Coccidioidomycosis, the oldest of the major mycoses, was first recognized as a human disease in Argentina in 1892.[1] It is a dimorphic fungus with distinct saprophytic yeast and parasitic mold stages. The Coccidioides genus has two species, Coccidioides immitis and Coccidioides posadasii. The species are genetically different but indistinguishable in terms of morphology and clinical presentations.[2] Pneumonia is the most common clinical presentation. Rarely, disseminated infection, involving the skin, bones, joints, central nervous system, and other organs, can occur and has a high mortality rate.[3] We are reporting a rare case of coccidioidomycosis infection presenting with a mediastinal mass.

Case

A 35-year-old African American man, a chronic smoker with a longstanding human immunodeficiency virus (HIV) infection, presented with shortness of breath, low-grade fever, and dry cough for three days. He also had weight loss, headache, and dizziness. He denied night sweats, seizure, loss of consciousness, and skin rash. The patient stopped antiretroviral therapy one year prior to presentation and did not follow up with his physician during this period. His past medical history is significant for Pneumocystis jiroveci pneumonia (PJP), cytomegalovirus viremia, and bronchial asthma. Physical examination revealed a cachectic male in no distress. His pulse was 92 / minute, blood pressure 115/63 mmHg, respiratory rate 22 breaths/minute, O2 saturations 96% on room air, and temperature 100.9 °F. The rest of his physical examination was unremarkable.

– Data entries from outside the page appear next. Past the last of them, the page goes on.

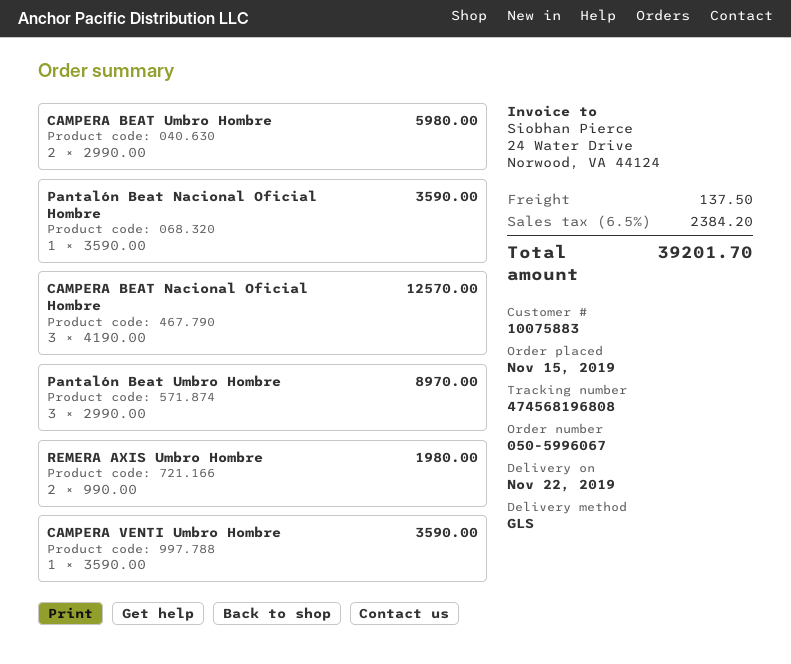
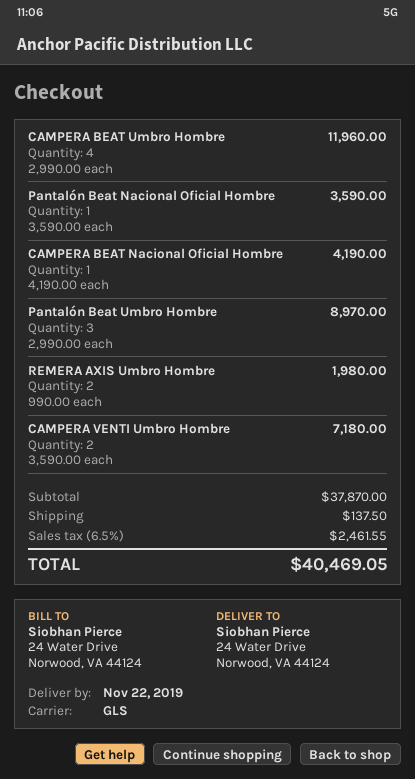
CAMPERA BEAT Umbro Hombre: 2 x 2990.00 = 5980.00 -> 4 x 2990.00 = 11960.00
CAMPERA BEAT Nacional Oficial Hombre: 3 x 4190.00 = 12570.00 -> 1 x 4190.00 = 4190.00
CAMPERA VENTI Umbro Hombre: 1 x 3590.00 = 3590.00 -> 2 x 3590.00 = 7180.00
tax: 6.5% = 2384.20 -> 6.5% = 2461.55
total: 39201.70 -> 40469.05

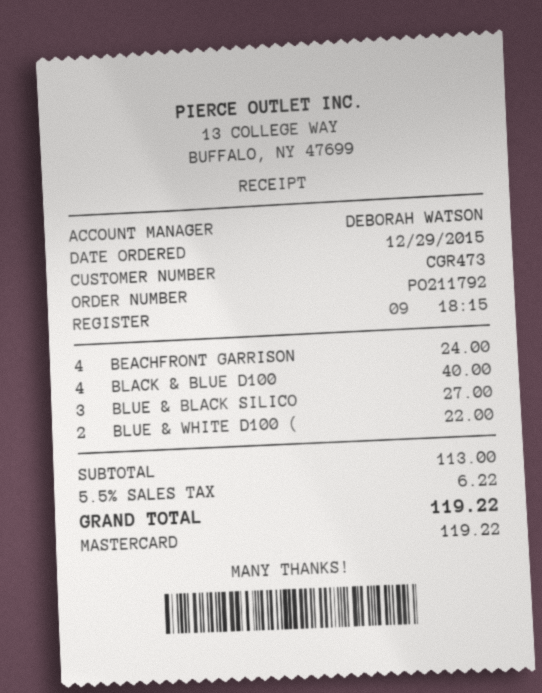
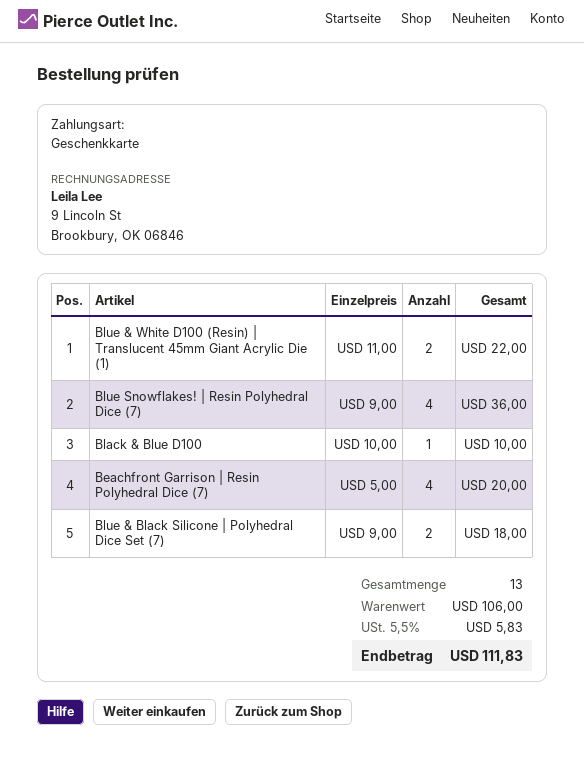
payment method: Mastercard -> gift card
BEACHFRONT GARRISON: 4 for 24.00 -> 4 for 20.00
BLACK & BLUE D100: 4 for 40.00 -> 1 for 10.00
BLUE & BLACK SILICO: 3 for 27.00 -> 2 for 18.00
Blue Snowflakes! | Resin Polyhedral Dice (7): none -> 4 for 36.00
subtotal: 113.00 -> 106.00
tax: 5.5% = 6.22 -> 5.5% = 5.83
total: 119.22 -> 111.83

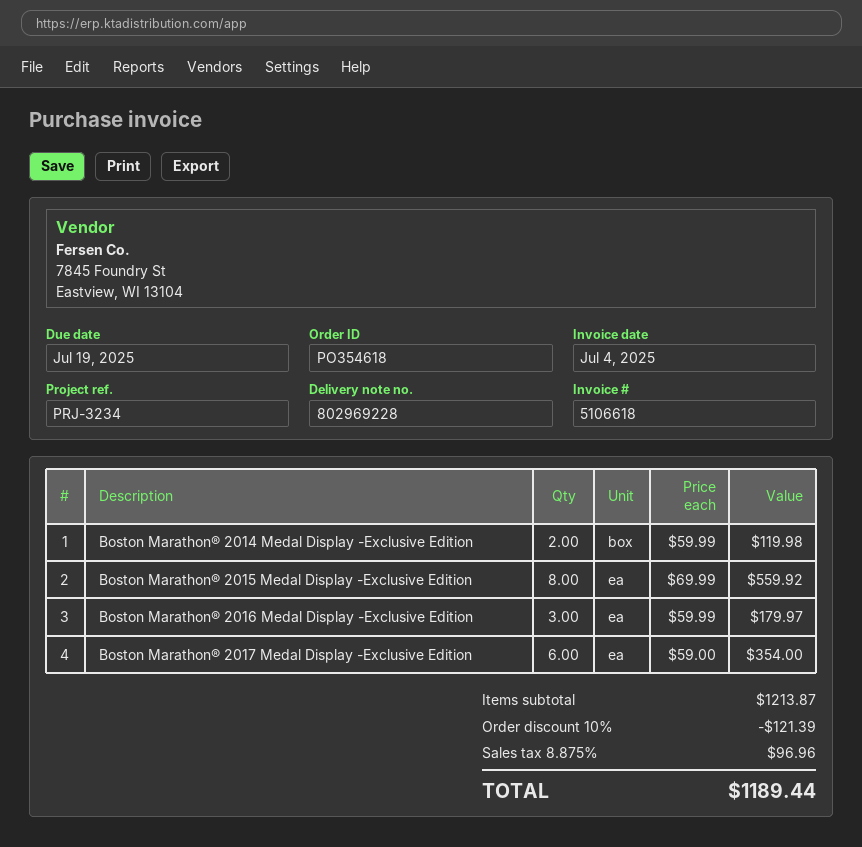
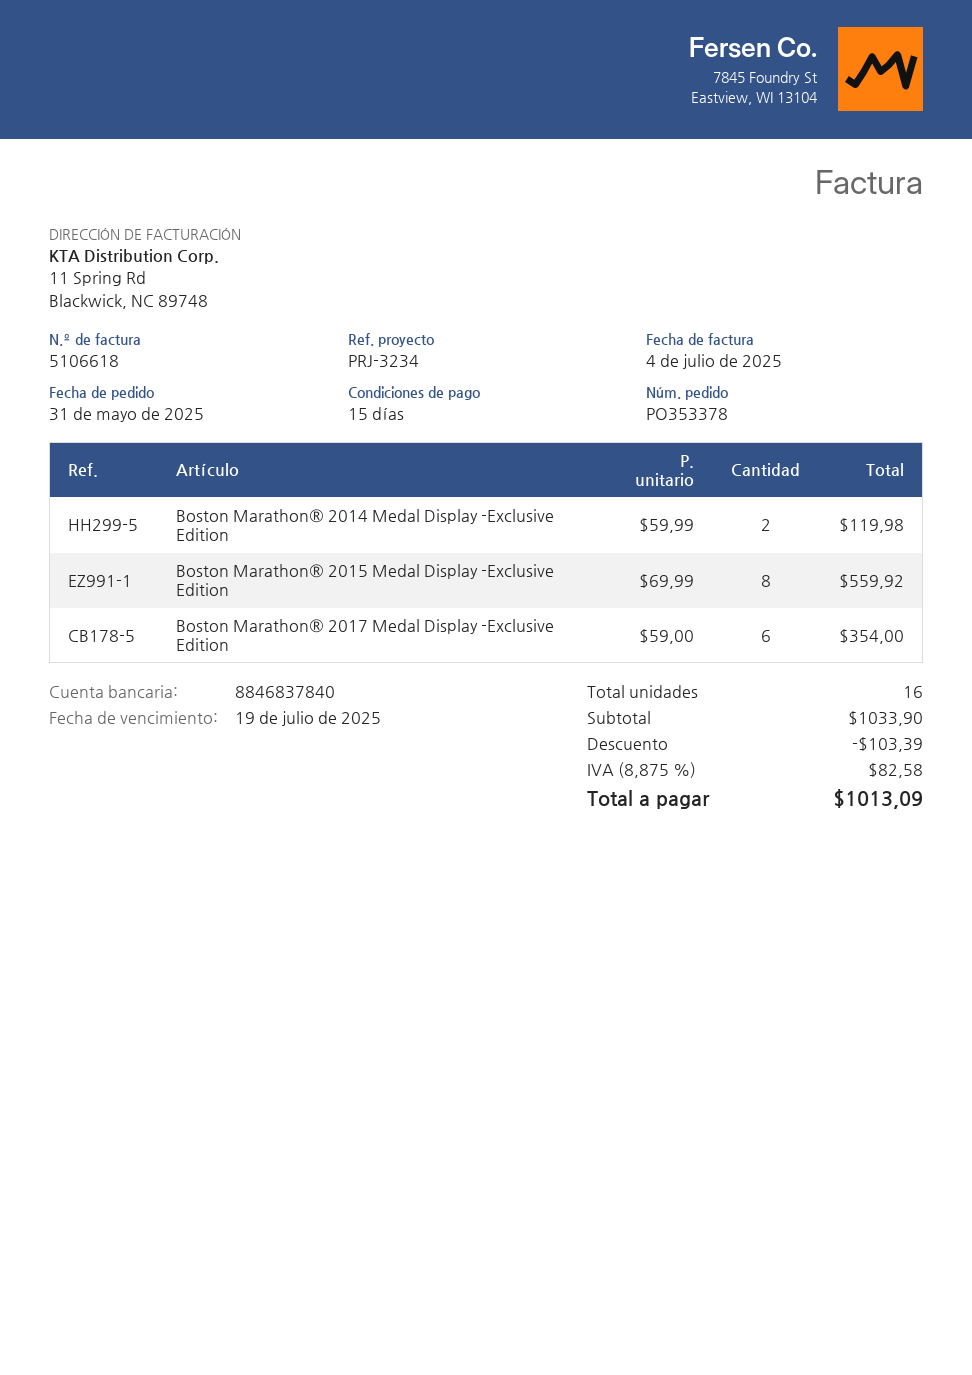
order number: PO354618 -> PO353378
Boston Marathon® 2016 Medal Display -Exclusive Edition: 3 x 59.99 = 179.97 -> none
subtotal: 1213.87 -> 1033.90
discount: 121.39 -> 103.39
tax: 8.875% = 96.96 -> 8.875% = 82.58
total: 1189.44 -> 1013.09

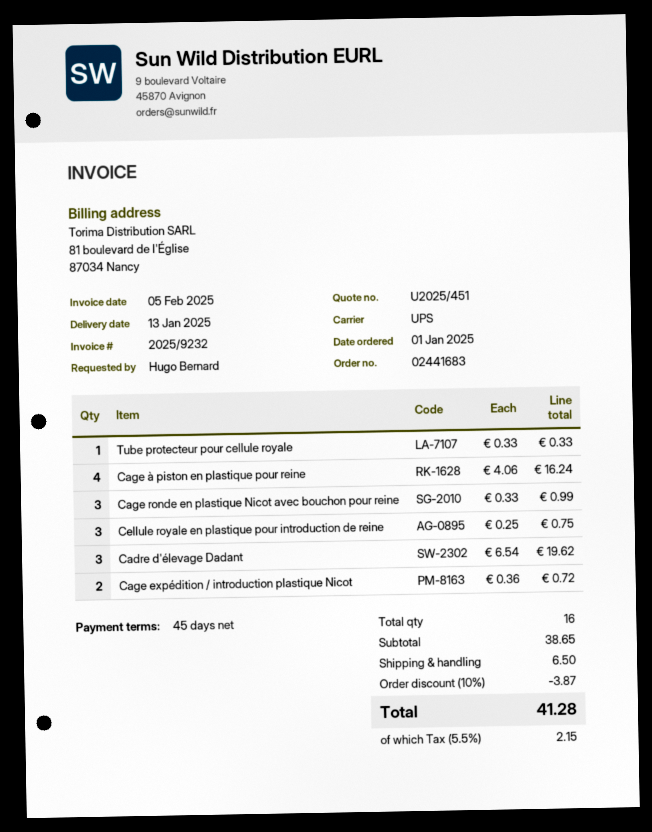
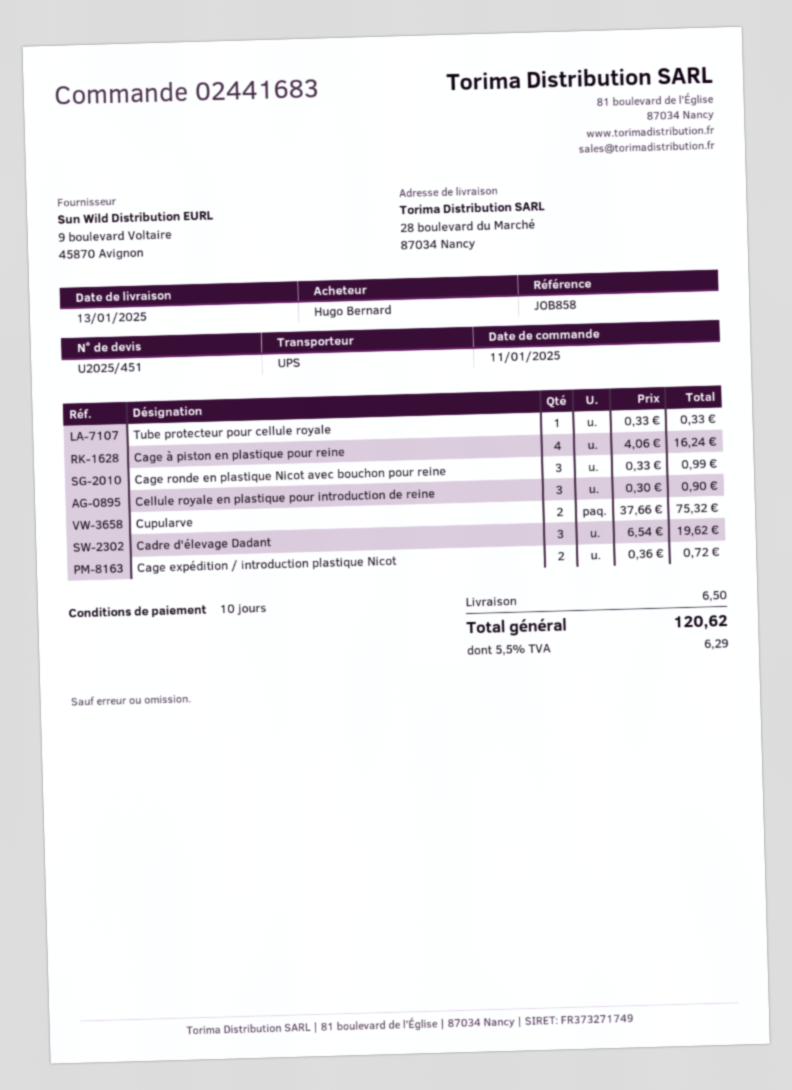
order date: 2025-01-01 -> 2025-01-11
payment terms: 45 days -> 10 days
Cellule royale en plastique pour introduction de reine: 3 x 0.25 = 0.75 -> 3 x 0.30 = 0.90
Cupularve: none -> 2 x 37.66 = 75.32
discount: 10% = 3.87 -> none
tax: 5.5% = 2.15 -> 5.5% = 6.29
total: 41.28 -> 120.62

The initial laboratory work up showed a CD4 count of 4/μL, HIV viral load of 260,000 copies/ml, WBC 4.8 k/μL with 12% eosinophils, hemoglobin 11.9 gm/dl, platelets 175 k/μL, and serum albumin 3.3 gm/ dl. Serum electrolytes, liver function test, and a renal panel were unremarkable. A chest x-ray (Figure 1) showed infiltrates in the right middle lobe consistent with atelectasis or pneumonia. The patient was placed in respiratory isolation for suspected pulmonary tuberculosis and was started on empiric ceftriaxone and doxycycline for community-acquired pneumonia. Computed tomography (CT) of the chest showed a 3 x 4cm right sided hilar mass with pretracheal and retrocaval lymphadenopathy, two small 2 mm nodules in the left lung, and post obstructive atelectasis or pneumonia in the right middle lobe (Figures 2a and 2b). He underwent an endobronchial ultrasound guided transbronchial biopsy of the mediastinal mass with bronchoalveolar lavage. Histopathology of the mass and bronchoalveolar fluid culture confirmed Coccidioidomycosis immitis. Serum coccidioidomycosis antibody by complement fixation was positive 1:4 (normal value <1:2), the immunodiffusion assay was positive, and coccidioidal serum IgG was elevated 1.2 (normal: < 0.9). Cultures and stains for Mycobacterium tuberculosis and Mycobacterium avium intracellulare (MAC) were negative. Magnetic resonance imaging of the brain showed diffuse mild cerebral volume loss and scattered white matter changes, consistent with HIV encephalopathy. Cerebrospinal fluid was negative for coccidioidomycosis antibody by complement fixation; other negative tests included VDRL, cryptococcal antigen, fungal cultures, acid fast bacillus culture, and JC virus by PCR. He was started on fluconazole 400 mg daily, azithromycin for MAC prophylaxis, and trimethoprim/ sulfamethoxazole for PJP prophylaxis. His symptoms improved, and on hospital day ten he was discharged home on oral fluconazole 400 mg daily, and PJP and MAC prophylaxis. Five weeks after discharge, a chest x-ray showed minimal improvement in the right middle lobe infiltrate. He was started on tenofovir, emtricitabine, and boosted darunavir for his HIV infection.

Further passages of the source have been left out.